(Revision comparison data)
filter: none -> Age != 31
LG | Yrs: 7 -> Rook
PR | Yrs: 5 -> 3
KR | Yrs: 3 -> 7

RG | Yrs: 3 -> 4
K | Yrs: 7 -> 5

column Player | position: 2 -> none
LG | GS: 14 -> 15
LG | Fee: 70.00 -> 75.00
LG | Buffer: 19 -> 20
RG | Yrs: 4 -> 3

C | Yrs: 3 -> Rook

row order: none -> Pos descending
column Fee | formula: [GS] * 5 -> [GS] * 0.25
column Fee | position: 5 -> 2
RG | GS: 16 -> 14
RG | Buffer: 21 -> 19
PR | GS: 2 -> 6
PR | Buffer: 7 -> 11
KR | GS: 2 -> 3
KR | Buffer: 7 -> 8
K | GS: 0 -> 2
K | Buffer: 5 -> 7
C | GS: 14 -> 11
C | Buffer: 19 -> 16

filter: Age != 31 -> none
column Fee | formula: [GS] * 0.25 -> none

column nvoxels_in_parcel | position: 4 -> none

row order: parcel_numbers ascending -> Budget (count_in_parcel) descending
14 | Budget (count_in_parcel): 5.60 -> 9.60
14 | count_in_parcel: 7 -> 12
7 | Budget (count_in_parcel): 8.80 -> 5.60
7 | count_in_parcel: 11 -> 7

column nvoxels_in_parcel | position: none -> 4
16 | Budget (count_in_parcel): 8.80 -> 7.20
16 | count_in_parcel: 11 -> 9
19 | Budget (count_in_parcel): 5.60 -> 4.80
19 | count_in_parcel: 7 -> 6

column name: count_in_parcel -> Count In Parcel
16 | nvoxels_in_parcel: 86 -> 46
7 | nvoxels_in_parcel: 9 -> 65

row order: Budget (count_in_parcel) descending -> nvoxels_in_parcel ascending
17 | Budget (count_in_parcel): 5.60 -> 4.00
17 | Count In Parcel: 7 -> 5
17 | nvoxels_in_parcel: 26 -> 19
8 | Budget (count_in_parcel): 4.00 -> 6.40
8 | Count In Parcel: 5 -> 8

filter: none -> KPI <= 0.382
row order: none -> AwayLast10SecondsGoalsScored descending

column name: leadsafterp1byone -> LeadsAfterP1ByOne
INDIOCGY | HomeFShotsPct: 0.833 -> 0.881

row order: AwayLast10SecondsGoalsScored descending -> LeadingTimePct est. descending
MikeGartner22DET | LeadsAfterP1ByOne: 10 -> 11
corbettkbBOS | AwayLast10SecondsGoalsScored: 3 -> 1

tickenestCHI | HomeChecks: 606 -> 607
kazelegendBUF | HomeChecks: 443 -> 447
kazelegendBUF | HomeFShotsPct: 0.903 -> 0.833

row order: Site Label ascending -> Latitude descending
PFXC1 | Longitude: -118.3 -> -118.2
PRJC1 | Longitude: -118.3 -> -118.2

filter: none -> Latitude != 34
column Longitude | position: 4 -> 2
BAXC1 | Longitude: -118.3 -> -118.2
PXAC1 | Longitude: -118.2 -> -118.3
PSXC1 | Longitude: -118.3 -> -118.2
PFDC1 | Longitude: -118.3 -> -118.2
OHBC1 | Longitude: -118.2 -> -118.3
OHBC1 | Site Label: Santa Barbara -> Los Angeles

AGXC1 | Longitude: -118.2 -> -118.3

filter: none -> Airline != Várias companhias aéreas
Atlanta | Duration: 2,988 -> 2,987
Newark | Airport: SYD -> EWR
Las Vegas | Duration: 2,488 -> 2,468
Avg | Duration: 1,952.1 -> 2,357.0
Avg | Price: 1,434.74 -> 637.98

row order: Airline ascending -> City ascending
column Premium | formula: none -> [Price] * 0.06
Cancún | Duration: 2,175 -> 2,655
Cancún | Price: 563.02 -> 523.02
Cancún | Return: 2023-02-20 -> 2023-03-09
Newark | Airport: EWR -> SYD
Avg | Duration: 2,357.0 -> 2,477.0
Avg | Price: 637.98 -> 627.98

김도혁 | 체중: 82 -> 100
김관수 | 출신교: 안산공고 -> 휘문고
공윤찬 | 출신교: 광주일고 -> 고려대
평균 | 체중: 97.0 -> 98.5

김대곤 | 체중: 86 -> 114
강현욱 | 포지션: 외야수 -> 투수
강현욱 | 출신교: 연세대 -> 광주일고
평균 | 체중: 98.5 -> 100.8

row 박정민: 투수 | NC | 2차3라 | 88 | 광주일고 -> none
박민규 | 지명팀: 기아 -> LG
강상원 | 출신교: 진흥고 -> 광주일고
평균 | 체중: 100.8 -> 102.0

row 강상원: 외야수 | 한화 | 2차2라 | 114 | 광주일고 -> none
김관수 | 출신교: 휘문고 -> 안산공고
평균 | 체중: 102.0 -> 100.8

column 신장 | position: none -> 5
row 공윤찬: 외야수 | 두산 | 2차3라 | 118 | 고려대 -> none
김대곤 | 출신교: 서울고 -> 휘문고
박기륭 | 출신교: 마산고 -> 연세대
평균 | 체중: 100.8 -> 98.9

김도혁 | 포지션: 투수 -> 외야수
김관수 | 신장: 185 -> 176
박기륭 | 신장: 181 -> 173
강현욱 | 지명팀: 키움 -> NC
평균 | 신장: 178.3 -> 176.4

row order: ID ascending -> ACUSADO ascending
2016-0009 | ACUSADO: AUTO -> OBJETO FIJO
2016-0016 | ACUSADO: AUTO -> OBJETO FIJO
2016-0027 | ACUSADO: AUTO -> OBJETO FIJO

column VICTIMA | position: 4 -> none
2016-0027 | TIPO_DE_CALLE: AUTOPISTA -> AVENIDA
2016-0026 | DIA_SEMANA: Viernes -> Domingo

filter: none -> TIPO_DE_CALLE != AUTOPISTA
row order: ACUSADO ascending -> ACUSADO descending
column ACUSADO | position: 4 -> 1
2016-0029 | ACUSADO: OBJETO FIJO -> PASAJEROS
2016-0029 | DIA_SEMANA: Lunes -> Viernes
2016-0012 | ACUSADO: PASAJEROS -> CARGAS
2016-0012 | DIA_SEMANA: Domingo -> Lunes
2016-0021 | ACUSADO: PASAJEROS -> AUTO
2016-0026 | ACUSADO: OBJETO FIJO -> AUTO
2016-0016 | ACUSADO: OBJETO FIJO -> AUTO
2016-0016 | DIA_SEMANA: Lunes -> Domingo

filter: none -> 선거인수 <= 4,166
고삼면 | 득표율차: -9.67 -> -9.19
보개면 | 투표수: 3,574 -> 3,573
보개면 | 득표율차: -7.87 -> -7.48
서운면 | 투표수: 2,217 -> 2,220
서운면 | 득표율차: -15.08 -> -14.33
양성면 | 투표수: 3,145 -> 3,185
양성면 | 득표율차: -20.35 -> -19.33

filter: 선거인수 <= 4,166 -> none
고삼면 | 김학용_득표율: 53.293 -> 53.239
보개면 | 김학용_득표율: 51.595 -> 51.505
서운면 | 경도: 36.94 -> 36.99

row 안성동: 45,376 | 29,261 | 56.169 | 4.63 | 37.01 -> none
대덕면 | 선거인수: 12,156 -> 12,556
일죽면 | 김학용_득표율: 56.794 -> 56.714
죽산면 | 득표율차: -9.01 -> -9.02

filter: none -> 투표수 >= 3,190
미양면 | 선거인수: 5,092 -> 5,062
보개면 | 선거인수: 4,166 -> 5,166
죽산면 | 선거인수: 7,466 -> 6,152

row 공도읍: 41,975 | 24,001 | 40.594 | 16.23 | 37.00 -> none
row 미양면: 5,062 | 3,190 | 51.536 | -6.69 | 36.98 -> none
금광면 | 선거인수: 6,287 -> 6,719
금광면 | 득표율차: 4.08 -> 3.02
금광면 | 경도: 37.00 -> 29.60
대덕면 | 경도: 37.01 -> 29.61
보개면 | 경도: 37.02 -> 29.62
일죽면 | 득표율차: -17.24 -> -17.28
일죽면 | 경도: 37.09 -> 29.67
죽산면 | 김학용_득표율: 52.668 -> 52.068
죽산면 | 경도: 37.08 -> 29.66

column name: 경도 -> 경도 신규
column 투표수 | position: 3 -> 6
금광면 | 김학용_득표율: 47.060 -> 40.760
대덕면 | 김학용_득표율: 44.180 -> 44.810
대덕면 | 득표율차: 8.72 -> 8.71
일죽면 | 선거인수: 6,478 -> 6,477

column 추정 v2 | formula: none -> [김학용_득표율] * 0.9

▶ [Assigned task]: Only the lines above starting at the one containing "column nvoxels_in_parcel | position: none" and ending at the one containing "INDIOCGY | HomeFShotsPct: 0.833 -> 0.881", both included, are to be returned, exactly as they read.

▶ [Exercise answer]:
column nvoxels_in_parcel | position: none -> 4
16 | Budget (count_in_parcel): 8.80 -> 7.20
16 | count_in_parcel: 11 -> 9
19 | Budget (count_in_parcel): 5.60 -> 4.80
19 | count_in_parcel: 7 -> 6

column name: count_in_parcel -> Count In Parcel
16 | nvoxels_in_parcel: 86 -> 46
7 | nvoxels_in_parcel: 9 -> 65

row order: Budget (count_in_parcel) descending -> nvoxels_in_parcel ascending
17 | Budget (count_in_parcel): 5.60 -> 4.00
17 | Count In Parcel: 7 -> 5
17 | nvoxels_in_parcel: 26 -> 19
8 | Budget (count_in_parcel): 4.00 -> 6.40
8 | Count In Parcel: 5 -> 8

filter: none -> KPI <= 0.382
row order: none -> AwayLast10SecondsGoalsScored descending

column name: leadsafterp1byone -> LeadsAfterP1ByOne
INDIOCGY | HomeFShotsPct: 0.833 -> 0.881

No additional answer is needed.